Fur production spreads COVID-19 and is a breeding ground for the next pandemic. In 2020, mink on hundreds of fur factory farms across Europe and the U.S. (Utah, Wisconsin, Michigan, and Oregon) tested positive for SARS-CoV-2. Wild mink in Oregon and Utah also tested positive. In Denmark and the Netherlands, farmed mink spread the mutated virus to humans—the only known animal-to-human transmission outside the original source—and such mutations might reduce the efficacy of COVID-19 vaccines. To protect public health, European governments decided to kill nearly 20 million mink at infected farms, and France and the Netherlands passed laws to ban fur farming. Foxes and raccoon dogs were also found to have been infected with the SARS coronavirus.
Horrific animal cruelty is involved in making fur products. Every year, more than 100 million animals are raised and killed for their fur. On fur factory farms, animals spend their entire lives in cramped cages, deprived of the ability to engage in natural behaviors, only to be crudely gassed or anally-electrocuted at the end. The stress from living in a tiny cage causes serious welfare problems, such as self-mutilation and infected wounds, and can increase pathogen shedding and the risk of zoonotic disease transmission. Animal protection organizations have documented animals being skinned alive by the fur industry. In the wild, animals are caught in crippling leg-hold traps for days without food or water. These archaic traps are indiscriminate, often maiming and killing non-target animals, including threatened species and pets.
Fur production causes major pollution. On fur factory farms, waste runoff from animals pollutes the soil and waterways. The tanning and dying process uses toxic chemicals, like chromium and formaldehyde, to prevent the skin from decaying. Not surprisingly, truth-in-advertising committees across Europe have ruled that advertising fur as environmentally friendly is “false and misleading.” In 2018, the French advertising authority concluded, “numerous reliable reports show that the production of fur is extremely cruel and polluting, and that the final product contains toxic substances.”

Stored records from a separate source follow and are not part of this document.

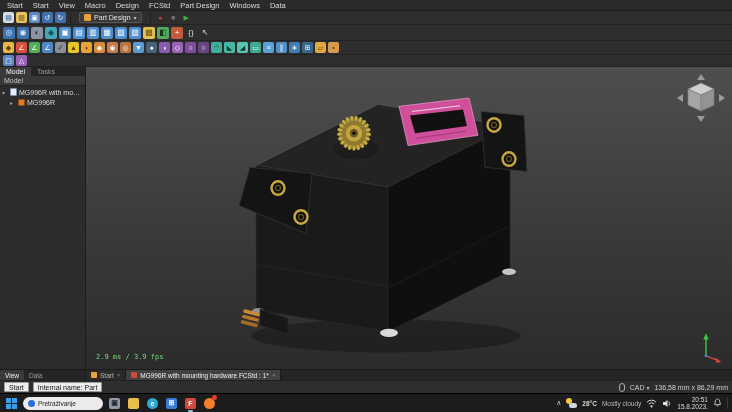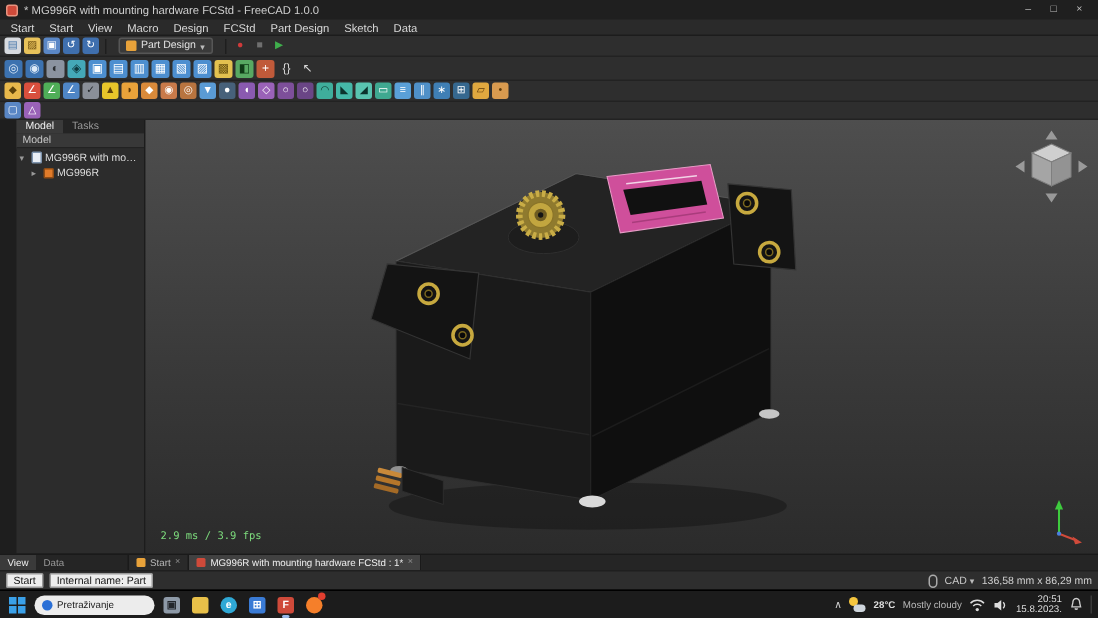--- a/index.html
+++ b/index.html
@@ -104,15 +104,6 @@
 
 <div class="app">
 
-  <div class="titlebar">
-    <span class="appicon"></span>
-    <span class="title-text">* MG996R with mounting hardware FCStd - FreeCAD 1.0.0</span>
-    <span class="wincontrols">
-      <span class="winbtn">–</span>
-      <span class="winbtn">□</span>
-      <span class="winbtn close">×</span>
-    </span>
-  </div>
 
   <div class="menubar">
     <span class="repeat">

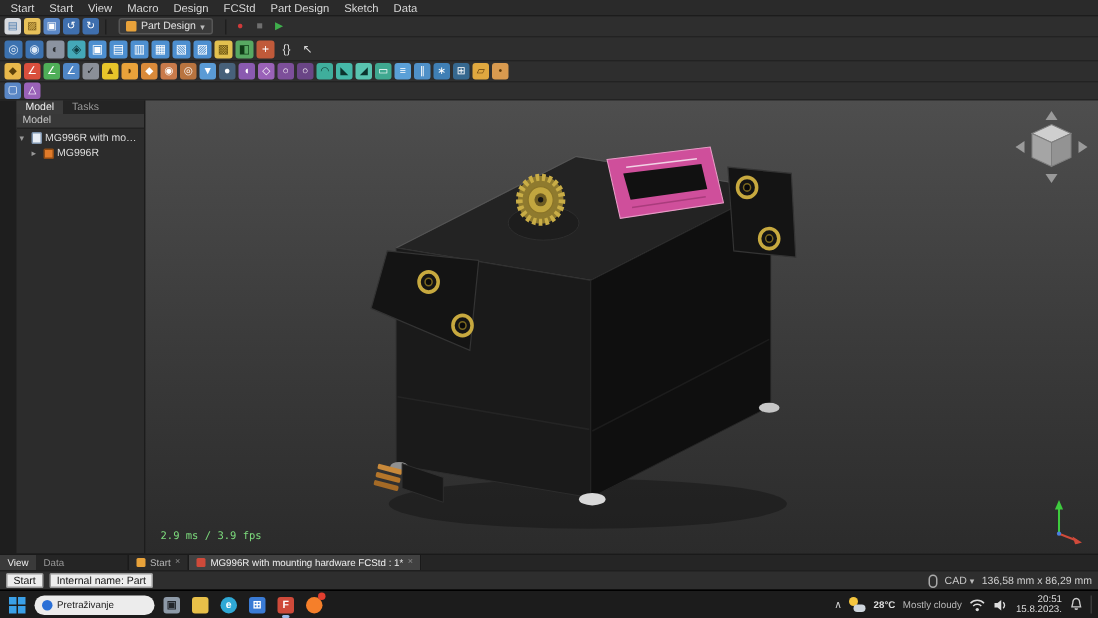--- a/index.html
+++ b/index.html
@@ -107,7 +107,7 @@
 
   <div class="menubar">
     <span class="repeat">
-      <span class="menu-item">Start</span><span class="menu-item">Start</span><span class="menu-item">View</span><span class="menu-item">Macro</span><span class="menu-item">Design</span><span class="menu-item">FCStd</span><span class="menu-item">Part Design</span><span class="menu-item">Sketch</span><span class="menu-item">Data</span>
+      <span class="menu-item">Start</span><span class="menu-item">Start</span><span class="menu-item">View</span><span class="menu-item">Macro</span><span class="menu-item">Design</span><span class="menu-item">FCStd</span><span class="menu-item">Part Design</span><span class="menu-item">Windows</span><span class="menu-item">Data</span>
     </span>
   </div>
 

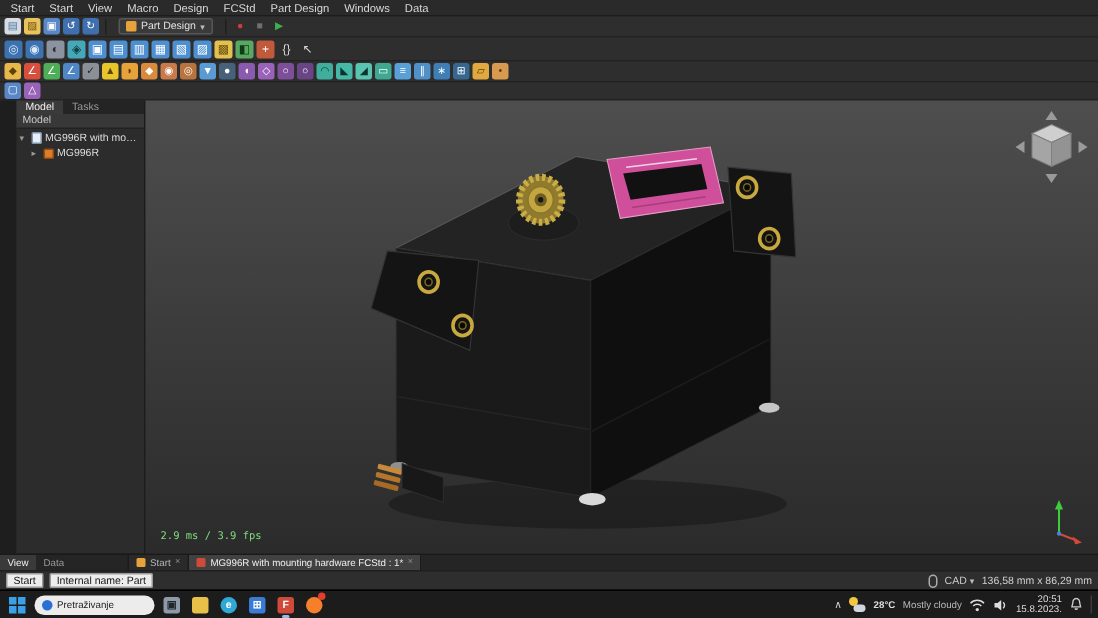--- a/index.html
+++ b/index.html
@@ -35,7 +35,7 @@
   .caret { font-size:6px; color:#bbb; }
 
   
-  .main { flex:1; display:flex; min-height:0;margin-left:11px; }
+  .main { flex:1; display:flex; min-height:0; }
   .sidebar { width:86px; flex:none; background:#2c2c2c; border-right:1px solid #1c1c1c; display:flex; flex-direction:column; }
   .panel-tabs { display:flex; flex:none; background:#242424; }
   .panel-tab { padding:1px 6px; font-size:7px; color:#9a9a9a; }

Humane alternatives exist. After going fur-free in 2016, Giorgio Armani said, “technological progress made over the years allows us to have valid alternatives at our disposal that render the use of cruel practices unnecessary as regards animals.” Michael Kors went fur-free the following year saying, “due to technological advances in fabrications, we now have the ability to create a luxe aesthetic using non-animal fur.” This sentiment has spread across the fashion industry, as major fashion brands have switched to innovative materials that have the look and feel of animal fur but without the cruelty. Legislation like this is helping drive the demand for innovation leading to a more sustainable and cruelty-free future.
Note: this bill will not impact second-hand fur sales.